== Exercise directions ==
Below are entries; print them exactly from the first line through the one containing "Bread & Cereal Products | Fee: 88.72".
*** Opening Provided records ***
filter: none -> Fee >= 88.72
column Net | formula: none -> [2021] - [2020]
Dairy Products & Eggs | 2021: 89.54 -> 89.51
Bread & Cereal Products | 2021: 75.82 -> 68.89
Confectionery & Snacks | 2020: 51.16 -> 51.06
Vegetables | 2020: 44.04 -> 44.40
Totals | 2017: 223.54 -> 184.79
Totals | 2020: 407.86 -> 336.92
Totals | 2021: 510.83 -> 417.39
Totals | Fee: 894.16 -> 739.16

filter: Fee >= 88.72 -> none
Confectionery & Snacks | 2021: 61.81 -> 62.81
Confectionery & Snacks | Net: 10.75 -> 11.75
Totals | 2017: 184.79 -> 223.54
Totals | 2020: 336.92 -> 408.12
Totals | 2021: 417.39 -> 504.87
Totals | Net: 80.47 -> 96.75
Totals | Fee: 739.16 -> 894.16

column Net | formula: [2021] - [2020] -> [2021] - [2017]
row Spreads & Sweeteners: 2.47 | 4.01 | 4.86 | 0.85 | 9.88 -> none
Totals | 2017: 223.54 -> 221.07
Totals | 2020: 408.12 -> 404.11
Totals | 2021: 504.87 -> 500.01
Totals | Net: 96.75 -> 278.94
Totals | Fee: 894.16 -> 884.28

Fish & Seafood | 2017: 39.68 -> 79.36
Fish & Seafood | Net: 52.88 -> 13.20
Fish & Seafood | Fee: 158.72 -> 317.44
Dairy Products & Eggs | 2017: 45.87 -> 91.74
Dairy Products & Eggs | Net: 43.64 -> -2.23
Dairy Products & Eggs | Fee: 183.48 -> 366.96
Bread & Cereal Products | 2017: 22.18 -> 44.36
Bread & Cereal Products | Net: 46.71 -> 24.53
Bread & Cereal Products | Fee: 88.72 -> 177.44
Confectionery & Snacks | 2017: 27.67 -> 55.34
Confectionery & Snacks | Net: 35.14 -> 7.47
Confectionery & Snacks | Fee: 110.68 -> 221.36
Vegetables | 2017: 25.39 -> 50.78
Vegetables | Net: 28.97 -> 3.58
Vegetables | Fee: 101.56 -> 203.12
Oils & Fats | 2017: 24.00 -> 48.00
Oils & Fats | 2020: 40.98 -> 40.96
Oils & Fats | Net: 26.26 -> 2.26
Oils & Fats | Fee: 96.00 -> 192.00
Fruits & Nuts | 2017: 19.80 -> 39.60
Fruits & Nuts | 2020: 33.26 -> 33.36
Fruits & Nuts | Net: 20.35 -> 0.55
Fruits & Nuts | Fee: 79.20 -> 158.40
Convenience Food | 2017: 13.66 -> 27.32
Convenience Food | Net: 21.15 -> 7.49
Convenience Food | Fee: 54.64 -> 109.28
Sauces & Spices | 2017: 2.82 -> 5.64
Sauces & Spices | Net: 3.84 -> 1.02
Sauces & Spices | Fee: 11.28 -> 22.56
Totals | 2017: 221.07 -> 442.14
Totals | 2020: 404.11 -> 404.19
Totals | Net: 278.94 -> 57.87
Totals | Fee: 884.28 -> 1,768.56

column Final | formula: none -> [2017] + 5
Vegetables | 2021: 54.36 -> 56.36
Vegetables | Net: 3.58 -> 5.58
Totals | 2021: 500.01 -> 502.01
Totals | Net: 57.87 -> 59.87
*** Closing Provided records ***
== Your solution ==
filter: none -> Fee >= 88.72
column Net | formula: none -> [2021] - [2020]
Dairy Products & Eggs | 2021: 89.54 -> 89.51
Bread & Cereal Products | 2021: 75.82 -> 68.89
Confectionery & Snacks | 2020: 51.16 -> 51.06
Vegetables | 2020: 44.04 -> 44.40
Totals | 2017: 223.54 -> 184.79
Totals | 2020: 407.86 -> 336.92
Totals | 2021: 510.83 -> 417.39
Totals | Fee: 894.16 -> 739.16

filter: Fee >= 88.72 -> none
Confectionery & Snacks | 2021: 61.81 -> 62.81
Confectionery & Snacks | Net: 10.75 -> 11.75
Totals | 2017: 184.79 -> 223.54
Totals | 2020: 336.92 -> 408.12
Totals | 2021: 417.39 -> 504.87
Totals | Net: 80.47 -> 96.75
Totals | Fee: 739.16 -> 894.16

column Net | formula: [2021] - [2020] -> [2021] - [2017]
row Spreads & Sweeteners: 2.47 | 4.01 | 4.86 | 0.85 | 9.88 -> none
Totals | 2017: 223.54 -> 221.07
Totals | 2020: 408.12 -> 404.11
Totals | 2021: 504.87 -> 500.01
Totals | Net: 96.75 -> 278.94
Totals | Fee: 894.16 -> 884.28

Fish & Seafood | 2017: 39.68 -> 79.36
Fish & Seafood | Net: 52.88 -> 13.20
Fish & Seafood | Fee: 158.72 -> 317.44
Dairy Products & Eggs | 2017: 45.87 -> 91.74
Dairy Products & Eggs | Net: 43.64 -> -2.23
Dairy Products & Eggs | Fee: 183.48 -> 366.96
Bread & Cereal Products | 2017: 22.18 -> 44.36
Bread & Cereal Products | Net: 46.71 -> 24.53
Bread & Cereal Products | Fee: 88.72 -> 177.44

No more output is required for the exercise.